El tercer gran grupo es menos conocido que los dos anteriores y se cree que se debe a estrellas masivas que son rápidamente rotantes. Estos fenómenos se denominan Hipernovas, por ser una variante energética de las Supernovas. Dos grandes características separan a las Hipernovas y las Supernovas: por un lado las Hipernovas emiten copiosamente rayos gamma en los primeros instantes del colapso y están asociados a los GRBs de larga duración; y por otro lado, el colapso en las Hipernovas no se produce de forma radial como en las Supernovas, sino a través de un disco de acrecimiento en torno al agujero negro situado en el centro de la estrella. Tanto en Hipernovas como en Supernovas se produce la muerte explosiva de la estrella masiva, debido al rebote de las capas exteriores de la estrella en su núcleo; esto es, implosión en el centro y explosión en el exterior estelar.

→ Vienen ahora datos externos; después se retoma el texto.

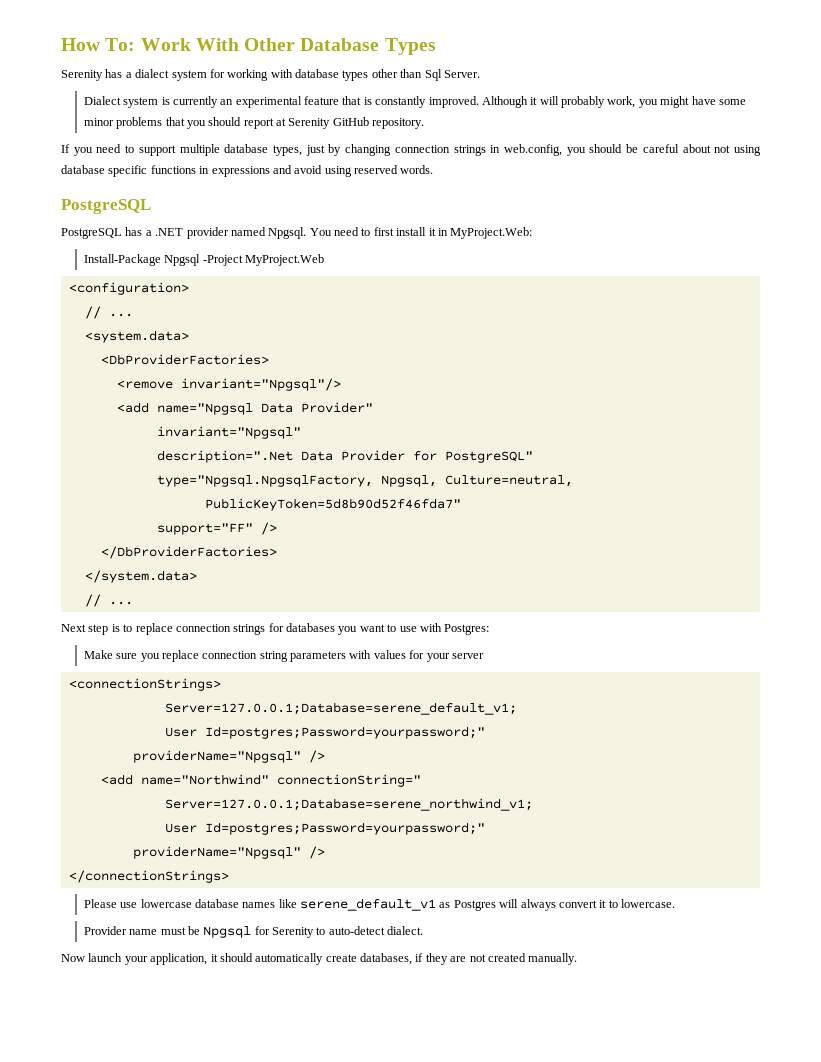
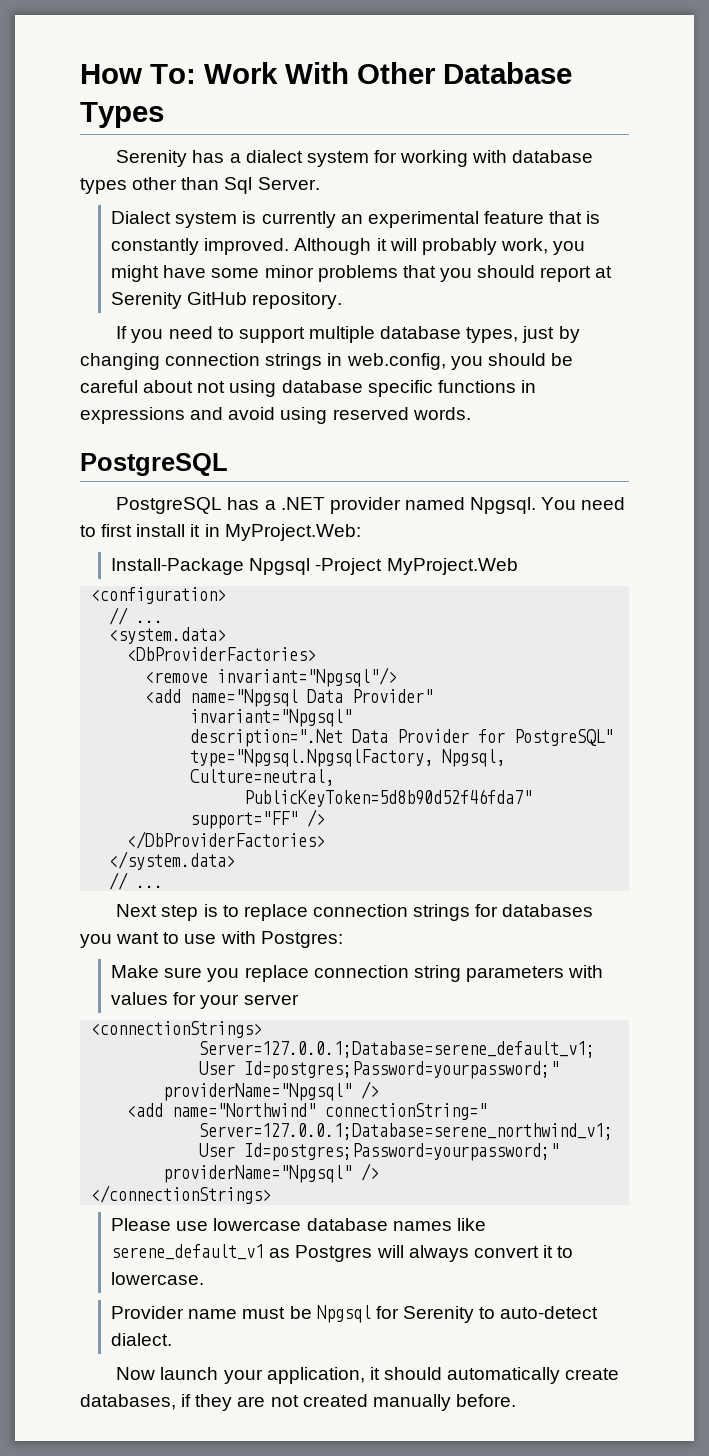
- Now launch your application, it should automatically create databases, if they are not created manually.
+ Now launch your application, it should automatically create databases, if they are not created manually before.

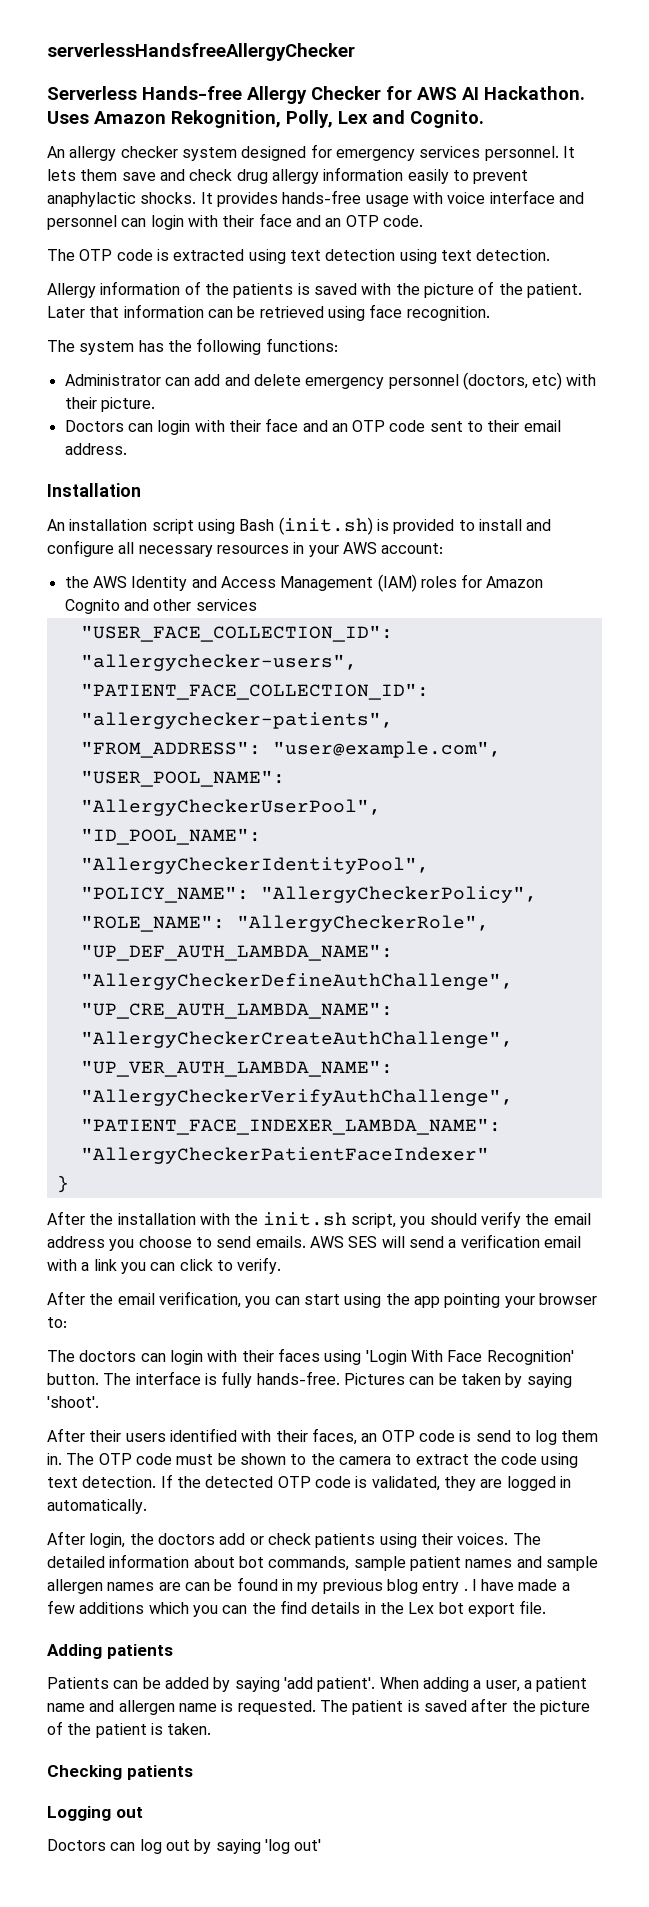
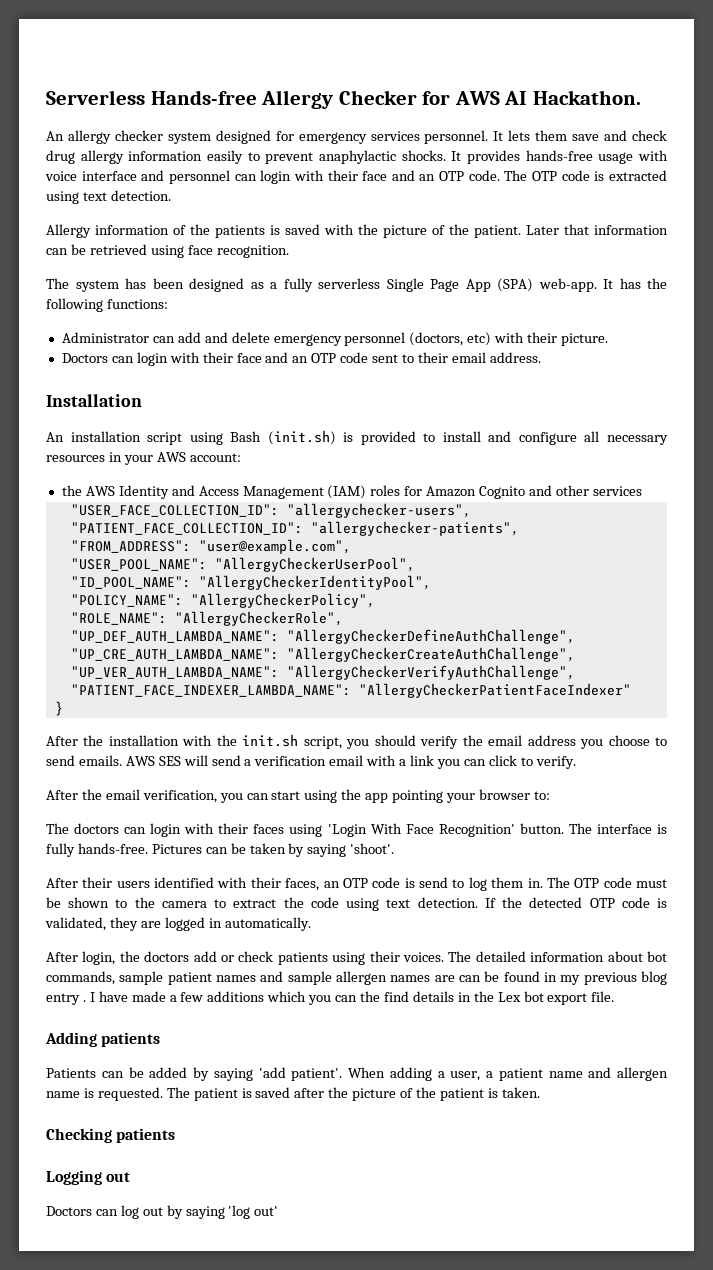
- serverlessHandsfreeAllergyChecker
- Uses Amazon Rekognition, Polly, Lex and Cognito.
- It provides hands-free usage with voice interface and personnel can login with their face and an OTP code.
- The OTP code is extracted using text detection using text detection.
+ It provides hands-free usage with voice interface and personnel can login with their face and an OTP code. The OTP code is extracted using text detection.
- The system has the following functions:
+ The system has been designed as a fully serverless Single Page App (SPA) web-app. It has the following functions:

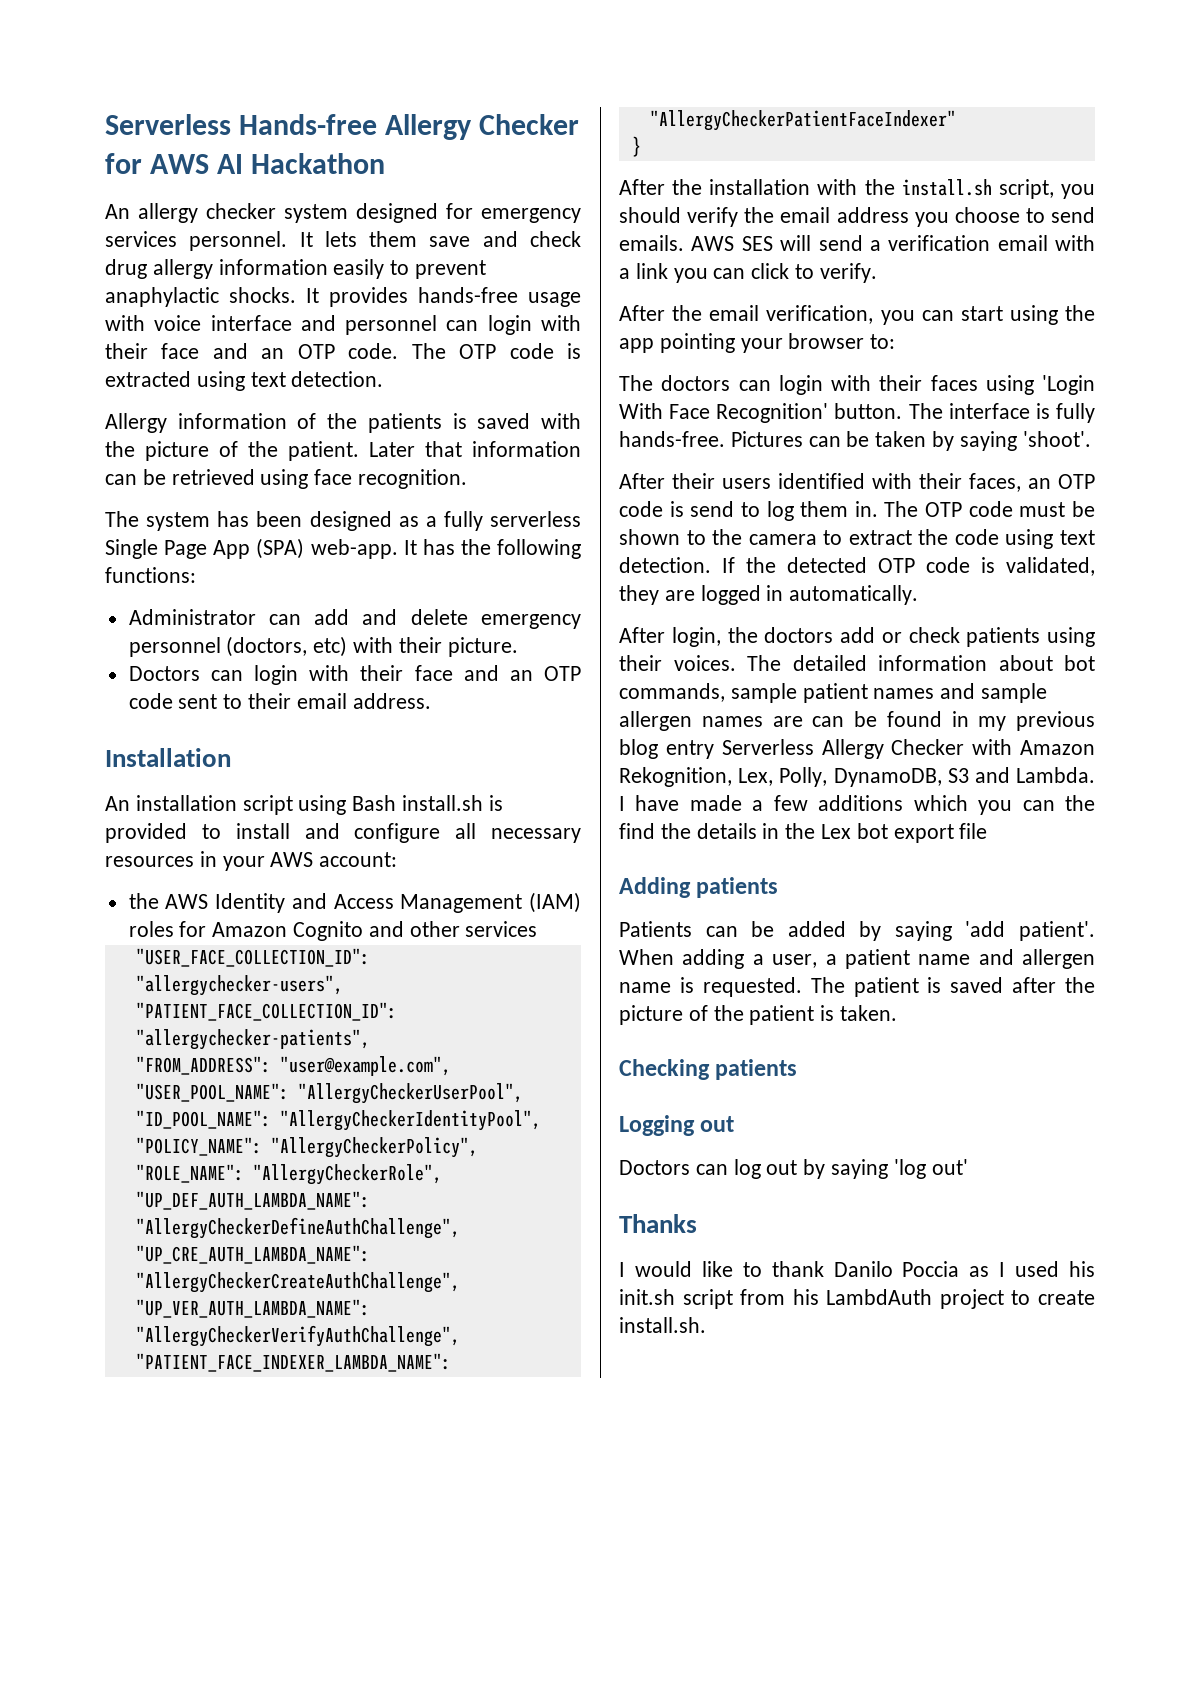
- Serverless Hands-free Allergy Checker for AWS AI Hackathon.
+ Serverless Hands-free Allergy Checker for AWS AI Hackathon
- An installation script using Bash (init.sh) is provided to install and configure all necessary resources in your AWS account:
+ An installation script using Bash install.sh is provided to install and configure all necessary resources in your AWS account:
- After the installation with the init.sh script, you should verify the email address you choose to send emails.
+ After the installation with the install.sh script, you should verify the email address you choose to send emails.
- The detailed information about bot commands, sample patient names and sample allergen names are can be found in my previous blog entry .
+ The detailed information about bot commands, sample patient names and sample allergen names are can be found in my previous blog entry Serverless Allergy Checker with Amazon Rekognition, Lex, Polly, DynamoDB, S3 and Lambda.
- I have made a few additions which you can the find details in the Lex bot export file.
+ I have made a few additions which you can the find the details in the Lex bot export file
+ Thanks
+ I would like to thank Danilo Poccia as I used his init.sh script from his LambdAuth project to create install.sh.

Los dos eventos observados guardan grandes similitudes con los GRBs largos, sin embargo no han producido ninguna Hipernova. Este hecho ha sido una gran sorpresa pues hasta la fecha todos los GRBs largos estudiados en detalle han mostrado una Hipernova asociada. La gran pregunta que se plantea es cómo se puede producir un GRB largo sin una

HIPERNOVA

Según Gorosabel, "es posible que se necesite mucho tiempo para responder detalladamente a esta pregunta, pero los investigadores trabajan con una hipótesis en la que este novedoso fenómeno se debe a un proceso de implosión, pero sin explosión asociada. Esto es, el proceso de explosión fue inhibido por alguna razón". Los autores sugieren que en el proceso de colapso, el núcleo estelar dio origen a un agujero negro que engulló toda la estrella, incluyendo la mayoría, o quizás todas, las capas exteriores que dan origen a la Hipernova. Así desde el punto de vista de un observador externo a la estrella, la estrella iría lentamente disminuyendo su tamaño hasta que finalmente desaparecería sin dejar rastro.